Related reading for Louisiana trucking carriers
- Funding for trucking in Louisiana — qualification + paperwork
- When does an MCA actually fit a trucking carrier's cash cycle?
- Trucking factoring vs MCA 2026 — cost per load
- Trucking working capital when loads are slow
- Why truckers get MCA denied
- All MCA funders ranked for 2026
Frequently asked questions
Frequently asked questions
- Does Louisiana have a commercial financing disclosure law affecting trucking MCAs?
- No statewide law as of 2026. Funders are not required to disclose APR-equivalent on LA offers. Always ask in writing before signing — reputable funders (Credibly, Forward Financing, OnDeck, OTR Capital) will provide; broker-placed deals frequently won't. Going direct matters more in LA than in regulated states like CA, NY, VA, MD where opacity is harder to maintain.
- How do LA funders handle hurricane-week revenue drops?
- Varies dramatically. Credibly and Forward Financing have formal reconciliation policies that accept NOAA-verified named-storm closures as revenue events. Generalist MCA shops often don't, and may treat 5-10 missed ACH days as default events. Ask before signing — get the hurricane reconciliation policy in writing. Ida (2021) and Laura (2020) created 2-4 week revenue gaps for many LA carriers; this is the test case your funder's policy needs to handle.
- Are Port of South Louisiana bulk haulers a special MCA category?
- Effectively yes. Port of South Louisiana is the largest US port by tonnage (260M+ tons/year) — bulk grain, petrochemical, steel, coal cargoes against A-paper shippers (ADM, Cargill, Bunge, Marathon, Shell, ExxonMobil). Bulk haulers usually factor against verified shipper invoices at 1.0-1.5% rate floor and use equipment-secured term loans for capital expansion. MCA fits carriers with mixed inland + port revenue, not pure bulk port haulage.
- How do oil-field service operators in Lafayette get funded?
- Oil-field service trucking is its own underwriting category. Revenue swings with crude oil price — $80+/bbl periods drive strong revenue, sub-$60 periods cut revenue 40-60%. Funders that understand the patch (typically TX, OK, ND-experienced) price for it; generalist funders often decline or quote opaque rates. Specialty oil-and-gas haul factoring (Apex, OTR Capital, RTS) usually fits better than generalist MCA — the volatility makes MCA daily ACH brutal during price troughs.
- What's a typical LA owner-operator MCA range and rate?

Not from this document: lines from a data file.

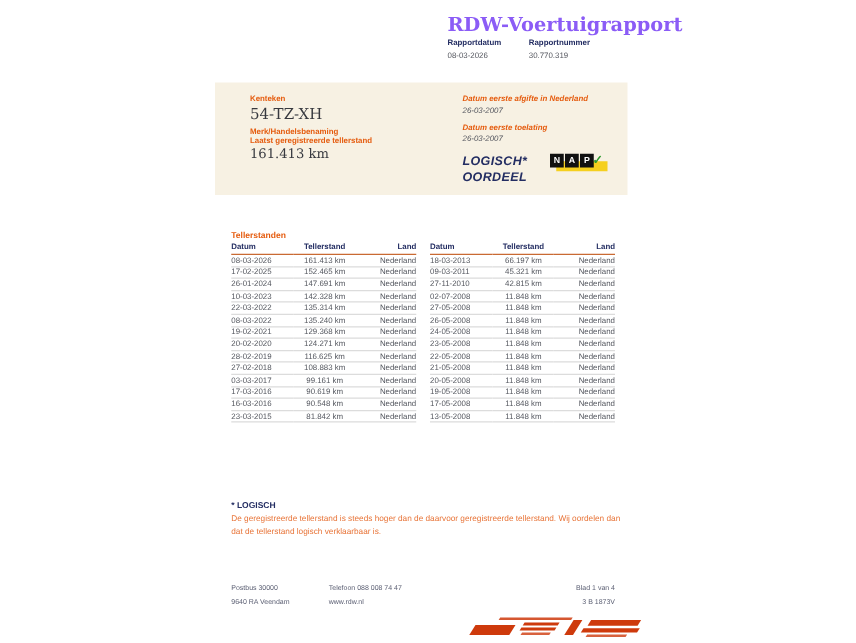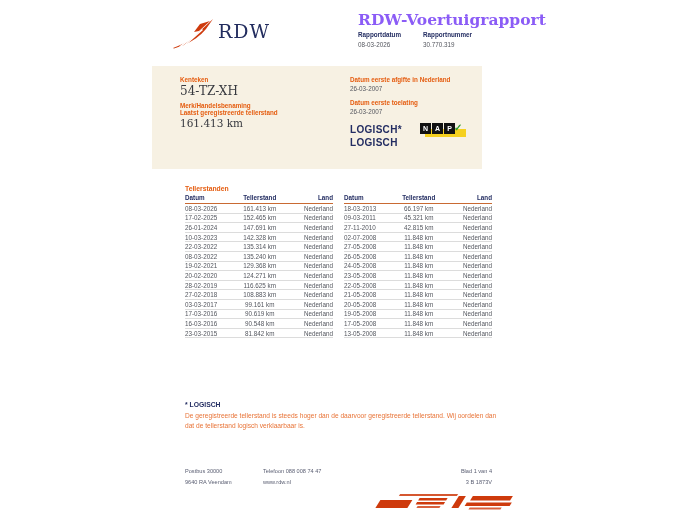--- a/index.html
+++ b/index.html
@@ -60,15 +60,6 @@
 
 <div class="page">
 
-  <div class="logo-wrap">
-    <svg class="logo-icon" viewBox="0 0 42 32">
-      <path d="M1,30 L6,28 C14,25 20,21 26,15 L41,1 L34,11 C28,18 21,23 12,27 L2,30.5 Z" fill="#CE3A0C"></path>
-      <path d="M12,27 L30,11 L31,12 L13,28 Z" fill="#ffffff"></path>
-      <path d="M7,28.5 L21,18 L22,19 L9,29 Z" fill="#ffffff"></path>
-      <path d="M22,14 L28,6 L38,3 L27,13 Z" fill="#CE3A0C"></path>
-    </svg>
-    <span class="logo-text">RDW</span>
-  </div>
 
   <div class="doc-title">RDW-Voertuigrapport</div>
 

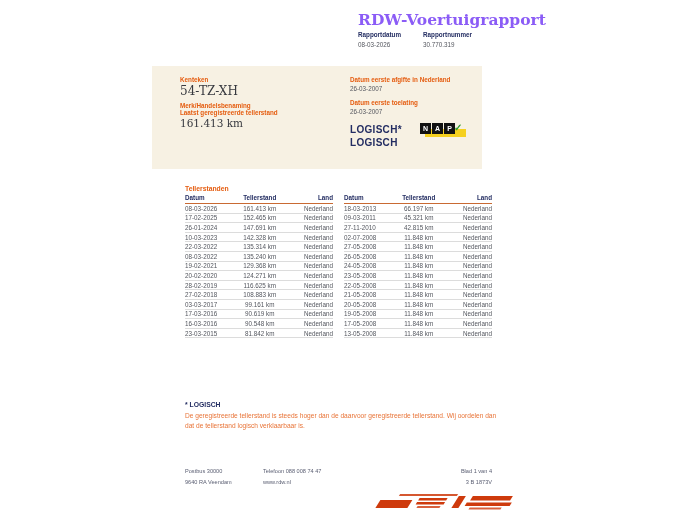--- a/index.html
+++ b/index.html
@@ -17,7 +17,7 @@
   .meta .val { font-size:6.3px; color:#55575F; margin-top:3px; }
 
   
-  .veh-box { position:absolute; left:152px; top:66px; width:330px; height:103px; background:#F7F1E3; }
+  .veh-box { position:absolute; left:172px; top:66px; width:330px; height:90px; background:#F7F1E3; }
   .olabel { font-size:6.3px; font-weight:bold; color:#E55C0F; }
   .serif-val { font-family:"DejaVu Serif", serif; color:#37393F; }
   .vb-left { position:absolute; left:28px; top:10px; }

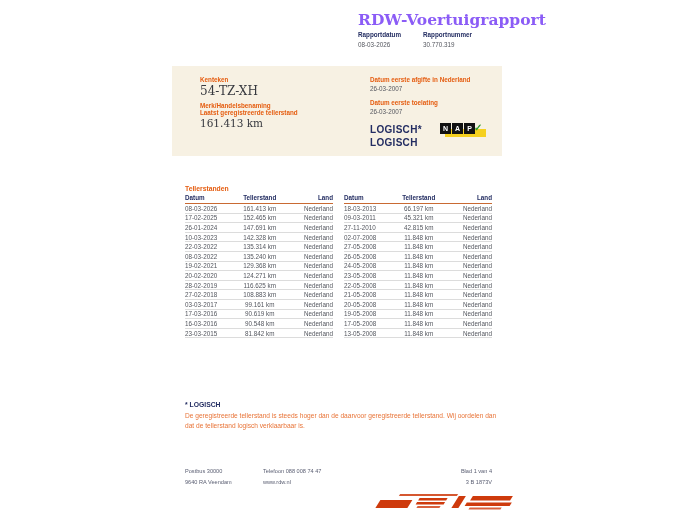--- a/index.html
+++ b/index.html
@@ -21,7 +21,7 @@
   .olabel { font-size:6.3px; font-weight:bold; color:#E55C0F; }
   .serif-val { font-family:"DejaVu Serif", serif; color:#37393F; }
   .vb-left { position:absolute; left:28px; top:10px; }
-  .vb-right { position:absolute; left:198px; top:10px; width:125px; }
+  .vb-right { position:absolute; left:198px; top:10px; width:125px;font-style:italic; }
   .kenteken { font-size:12px; margin:1px 0 4px; }
   .merk { font-size:10.5px; line-height:13px; margin:1px 0 6px; }
   .teller { font-size:10.5px; margin-top:1px; }

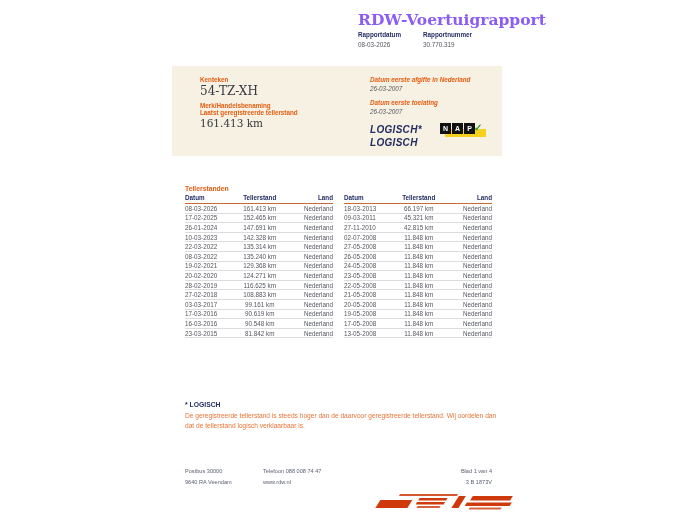--- a/index.html
+++ b/index.html
@@ -89,7 +89,7 @@
       <div class="sm-val">26-03-2007</div>
       <div class="verdict">
         <div>LOGISCH*</div>
-        <div>LOGISCH</div>
+        <div>OORDEEL</div>
       </div>
     </div>
     <div class="nap">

- $25K-$50K is the realistic range. Above that, owner-operators struggle to service daily ACH against single-truck revenue, particularly with hurricane-week revenue gaps. Factor rates: 1.32-1.45 at established direct funders; broker-placed deals frequently 1.40-1.55. For Lafayette oil-field owner-operators, factoring against shipper invoices is usually a better fit than MCA — the oil-price volatility makes MCA daily ACH risky.